Mais peut-être sa marque la plus permanente a été la guerre, à laquelle il n'a pas encore échappé. Morante continue d'être un enfant de la guerre, un jeune homme totalement opposé à l'injustice et à la barbarie, un homme en qui la douleur n'a jamais été absente et qui ne cesse de l'exprimer. Pour cette raison, ses couleurs tendent vers le contraste le plus fort, presque violent, du rouge, du blanc et du noir, par exemple, dans sa série d'affiches sur Hitchcock, dans laquelle il fait allusion symboliquement au mouvement, à l'action et au dramatisme. Aussi, de la même manière, ses figures ont tendance à être allongées, déformées : maniéristes, à cause de cette douleur, à laquelle il n'a pas été étranger. Il y a de nombreuses années qu’il est hors de l'Espagne et il le ressent encore. Mais Cuba n’a pas été moins. Il m'a avoué le bonheur qu'il a d'avoir deux pays et l'expérience d'en dire plus. C'est pourquoi il dessine tous les jours et quand il ne le fait pas, il rêve. Rêver pour lui est une ressource inégalable. Ses meilleures folies lui viennent en rêve et, ayant une mémoire privilégiée, presque autiste ou photographique, il récupère avec précision les détails, avec lesquels il conçoit plus tard, compose une mélodie ou écrit. Et ces deux derniers sont peut-être les facettes moins connues de Morante, qui se sent possédé par cet esprit léonardesque de « l'homme total », qui sait tout ou comme il le répète habituellement : « un bon dessinateur n'a pas besoin de tout connaître, mais il doit savoir de tout ».

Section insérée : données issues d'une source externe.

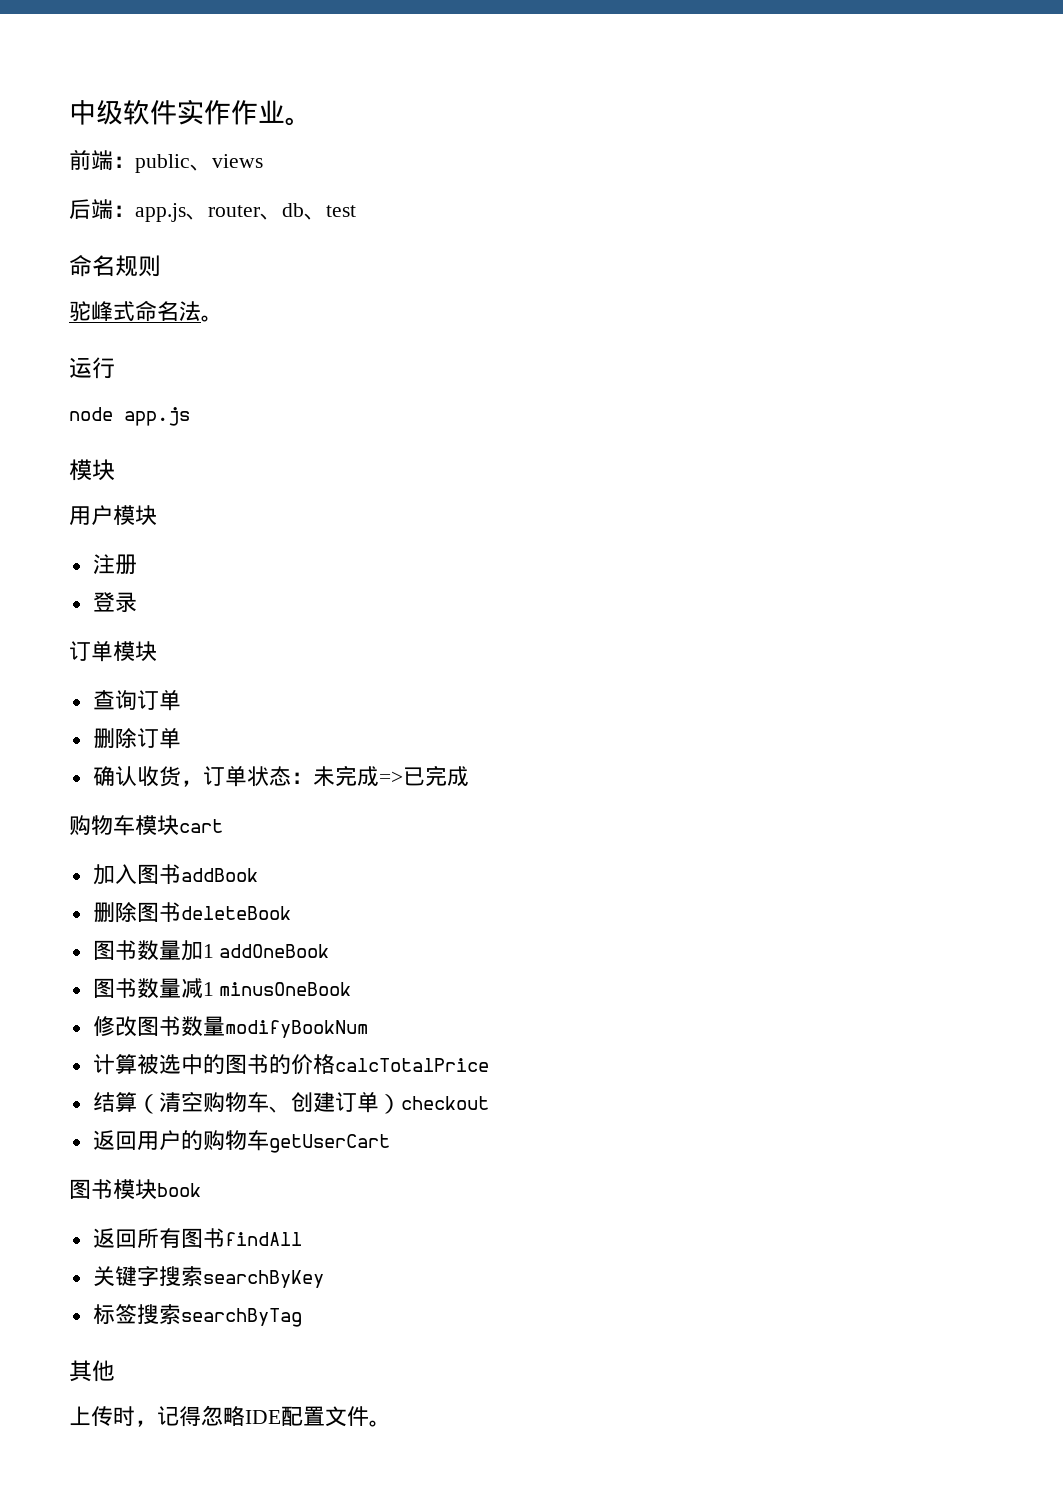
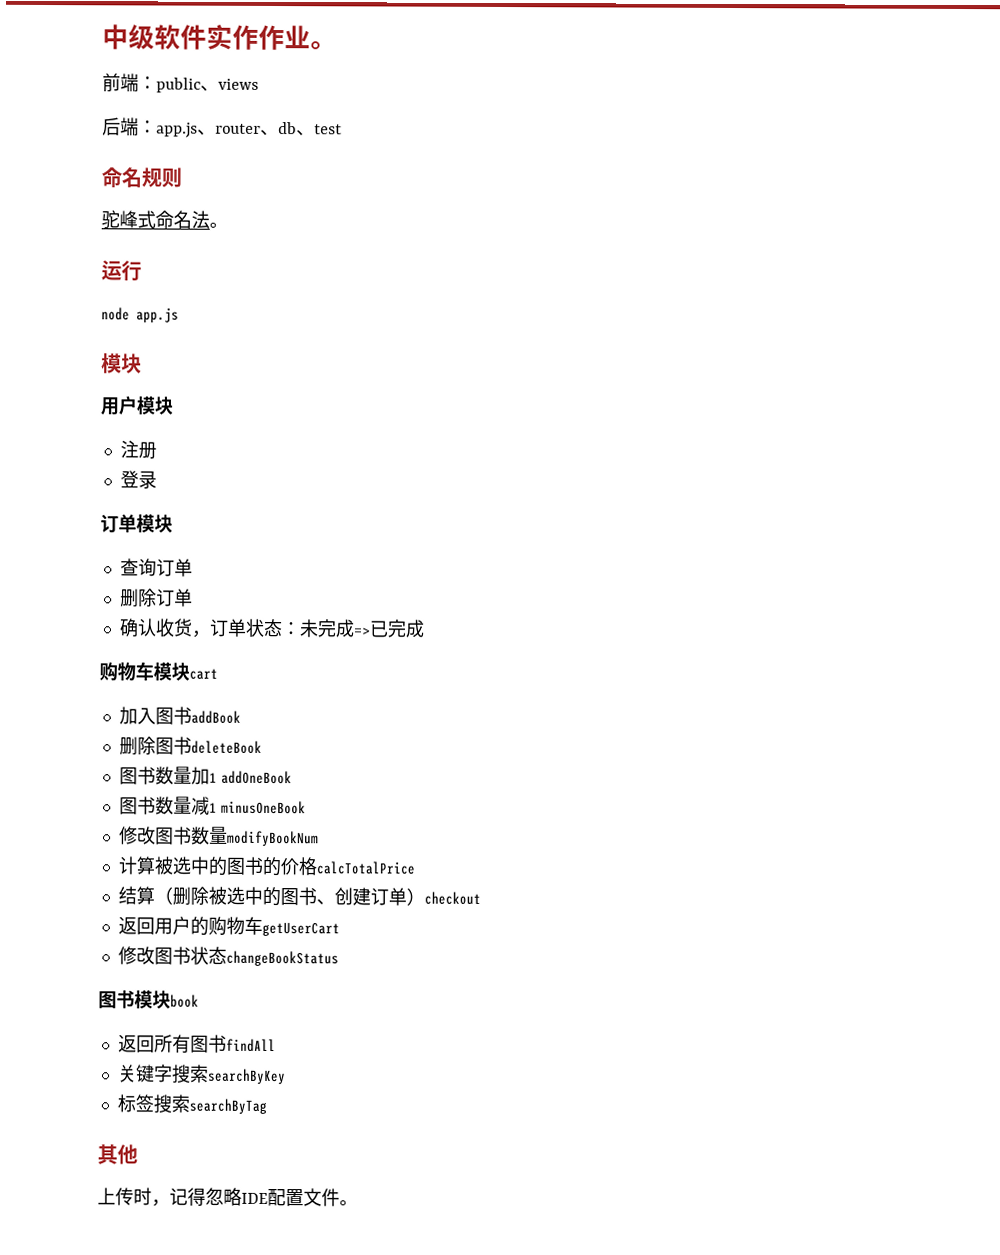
[158,1092,269,1113] 清空购物车 -> [171,886,317,907] 删除被选中的图书
(390, 1143) none -> [117,946,339,967] // 修改图书状态changeBookStatus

Morante est comme ça et il continuera ainsi parce qu'il a un esprit serein, parce que comme je l'ai déjà mentionné, il rêve tous les jours, parce qu'il est sincère et parce qu'il crée constamment. Il croit au pouvoir incontestable du travail, du métier développé avec effort et persévérance - au quotidien - et à la nécessité de s'améliorer. Il croit aussi au pouvoir incontestable de la lecture, dans l'irrémédiable que résulte de cesser de lire pour le progrès de l'humanité, à l'opportunité qui s'offre à nous à travers le cinéma et l'image en mouvement. Il est un fervent admirateur de l'affiche, sous tous ses aspects, et de la bande dessinée, et un producteur passionné de ces genres. Il ressent le besoin d'en faire plus et son manque fait mal, que les lignes directrices qui jadis ont marqué les meilleurs chemins de ces deux arts à Cuba sont perdues. Il continue de parier de toutes ses forces sur le dessin, et ne se lasse pas de promouvoir le meilleur travail graphique auprès des jeunes dessinateurs, artistes et chercheurs qui lui rendent visite.

Morante est un homme qui a vécu chacune de ses années avec noblesse ; toujours droit, fier, véloce, avec des pensées et des idées rapides. Il n'a cessé d'être ainsi une seule minute de sa vie, qu'il nous donne comme enseignement ou comme morale pour les autres. Il ne fume pas, ne boit pas d'alcool, mange frugalement et aime le café au lait. Peut-être que ses seuls vices sont de travailler dur, de lire comme un maniaque, de haïr la guerre avec le désespoir, de se laisser séduire par la bonne musique, d'aimer inconditionnellement les siens et de croire en l'immense pouvoir du dessin.